#### Task instructions:
Count the lines below that contain the word "remove", and reply with that number alone.

#### Data for processing:

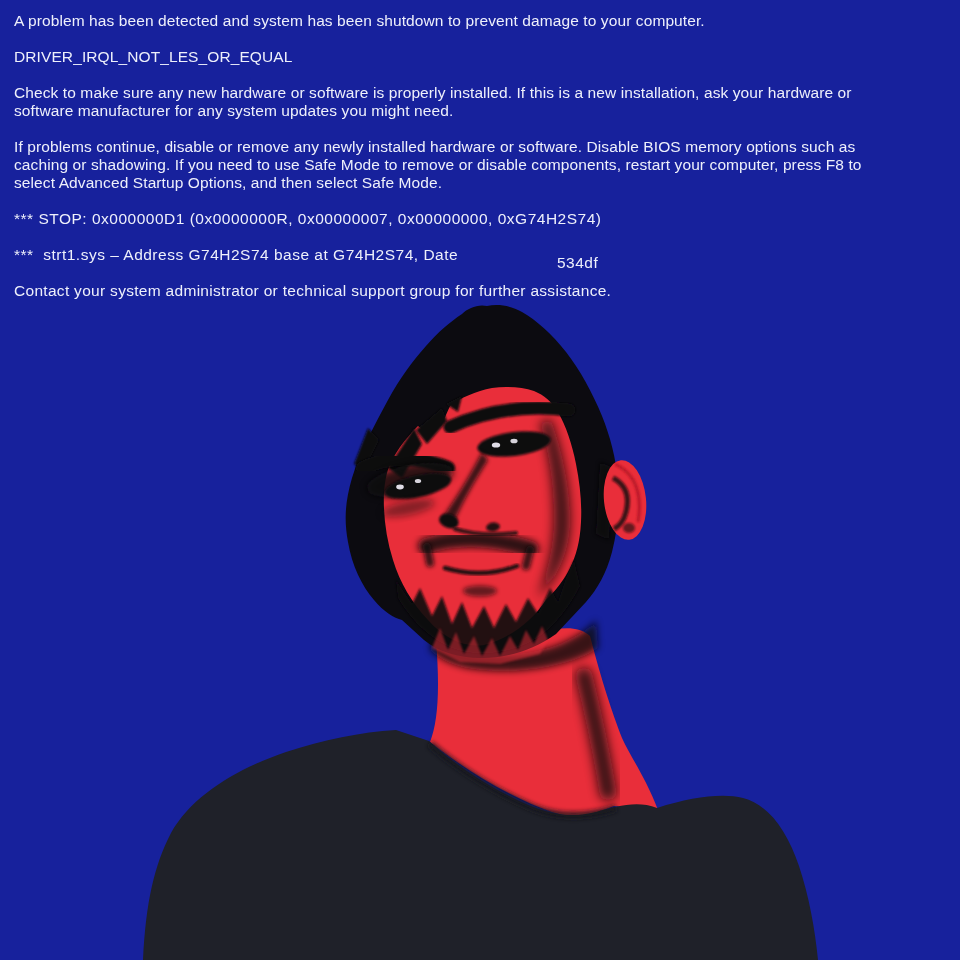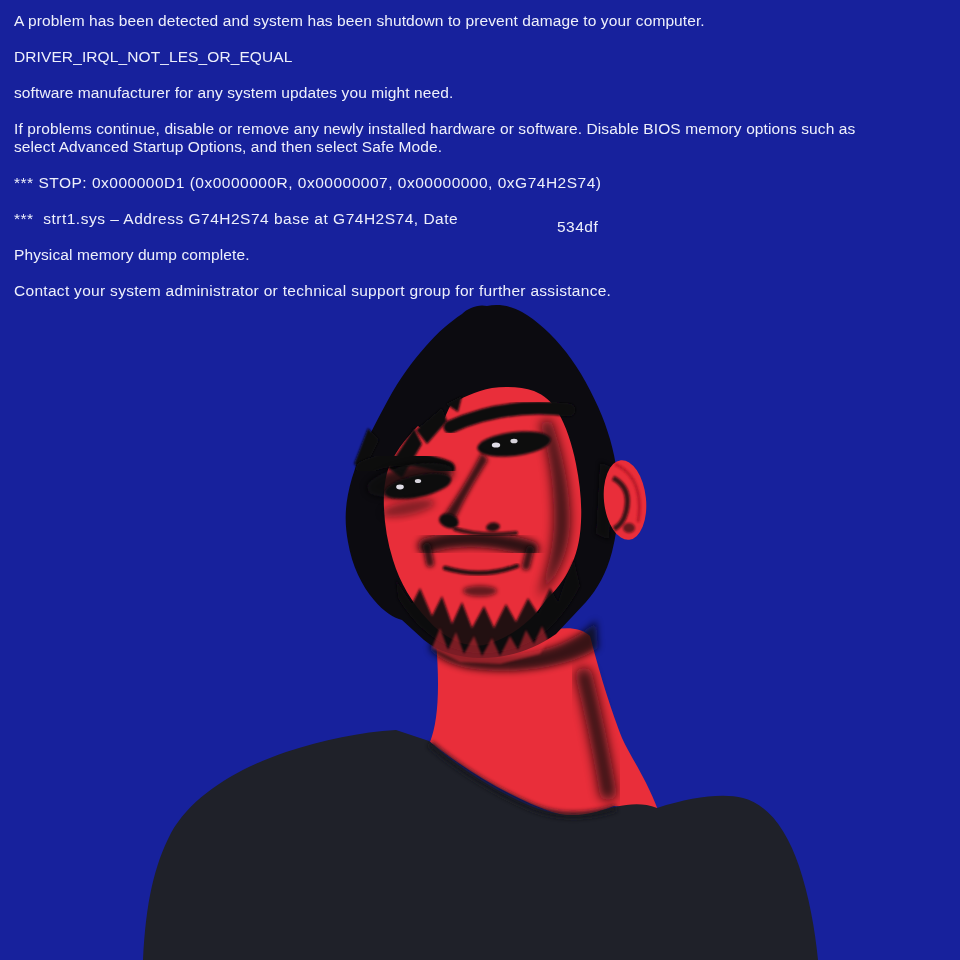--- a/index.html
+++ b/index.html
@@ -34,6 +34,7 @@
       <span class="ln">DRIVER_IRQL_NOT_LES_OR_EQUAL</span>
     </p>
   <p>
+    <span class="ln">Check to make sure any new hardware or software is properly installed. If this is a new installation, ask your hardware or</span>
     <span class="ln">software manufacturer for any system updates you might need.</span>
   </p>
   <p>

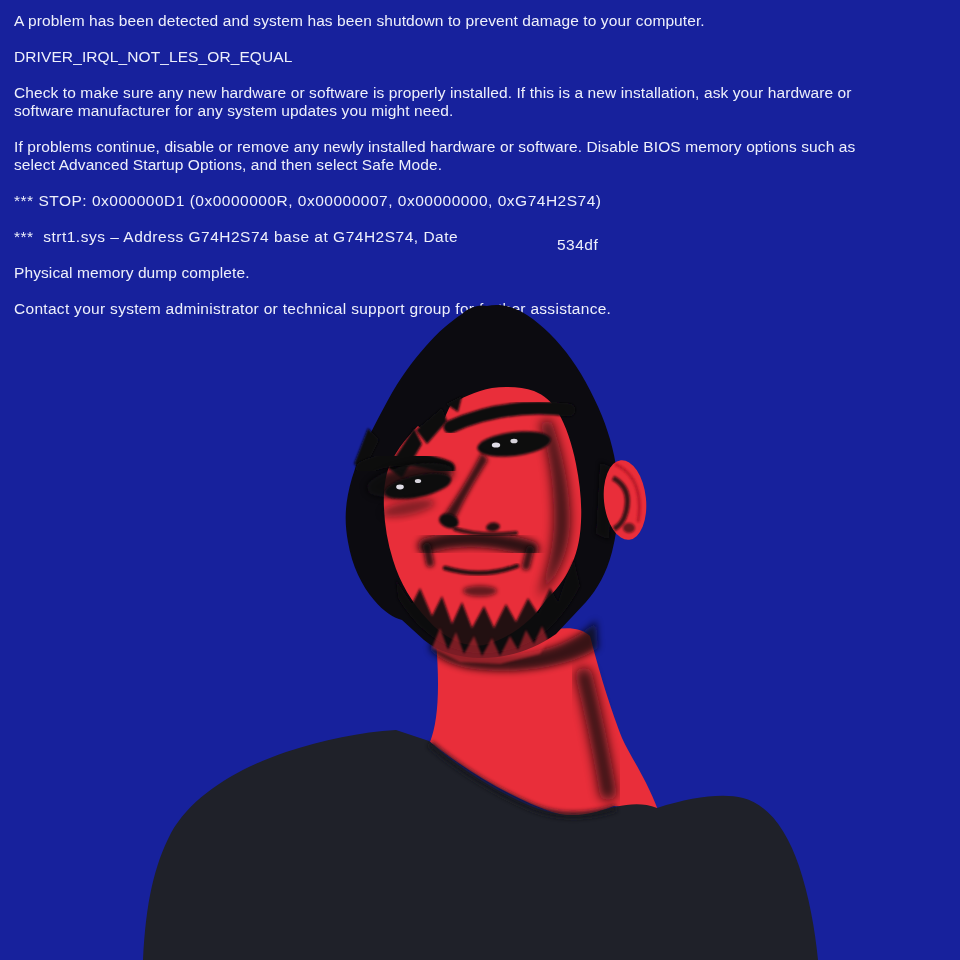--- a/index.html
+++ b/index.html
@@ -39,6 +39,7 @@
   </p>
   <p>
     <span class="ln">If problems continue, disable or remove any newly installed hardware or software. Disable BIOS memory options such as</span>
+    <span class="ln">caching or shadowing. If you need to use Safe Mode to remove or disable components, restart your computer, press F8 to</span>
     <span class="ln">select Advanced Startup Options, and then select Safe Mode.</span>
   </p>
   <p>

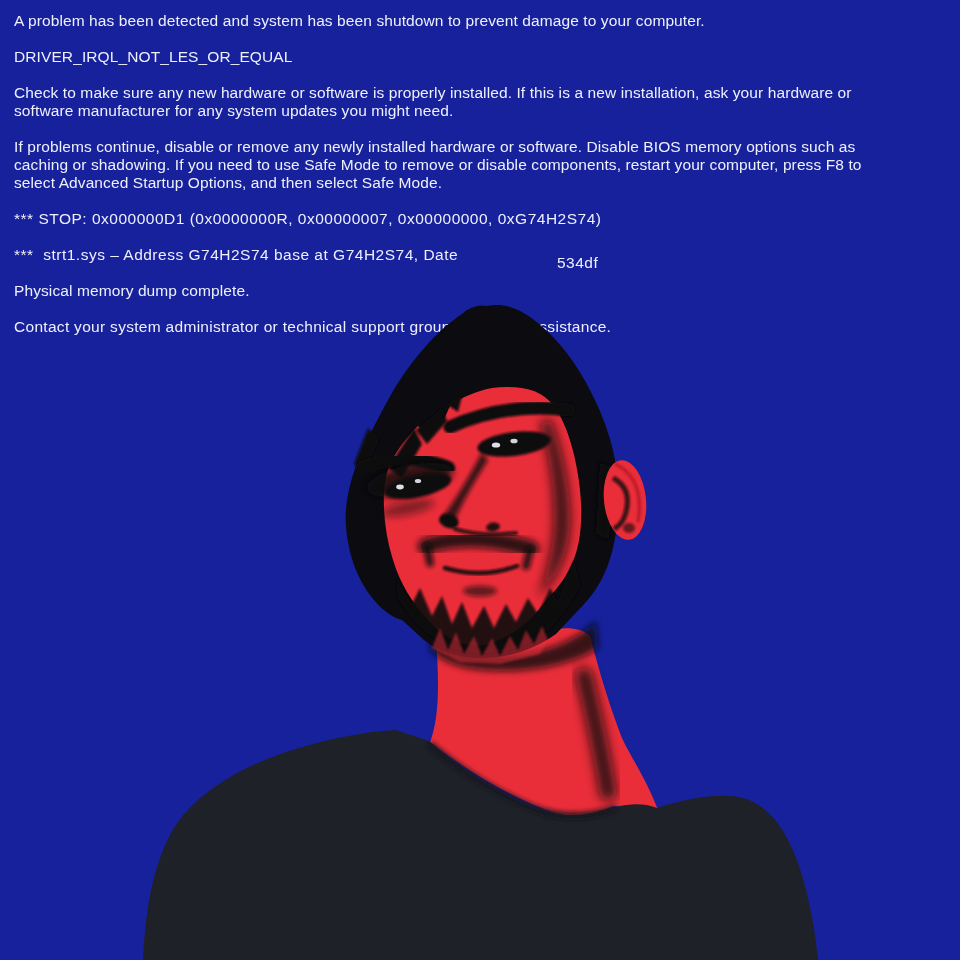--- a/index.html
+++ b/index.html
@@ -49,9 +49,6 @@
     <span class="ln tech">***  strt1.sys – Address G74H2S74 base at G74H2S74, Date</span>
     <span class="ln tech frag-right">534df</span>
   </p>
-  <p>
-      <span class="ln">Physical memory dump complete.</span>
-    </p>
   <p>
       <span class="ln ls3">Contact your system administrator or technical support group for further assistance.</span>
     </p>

---

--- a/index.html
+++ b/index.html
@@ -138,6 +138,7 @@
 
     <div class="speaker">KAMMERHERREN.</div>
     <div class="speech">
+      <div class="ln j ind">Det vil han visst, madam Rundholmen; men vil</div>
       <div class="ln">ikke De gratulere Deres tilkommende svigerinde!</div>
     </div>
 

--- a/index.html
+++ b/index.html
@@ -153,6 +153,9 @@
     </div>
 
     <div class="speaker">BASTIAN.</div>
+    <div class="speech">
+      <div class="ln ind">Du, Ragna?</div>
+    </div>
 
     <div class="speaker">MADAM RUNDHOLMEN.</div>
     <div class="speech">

#### Worked solution:
2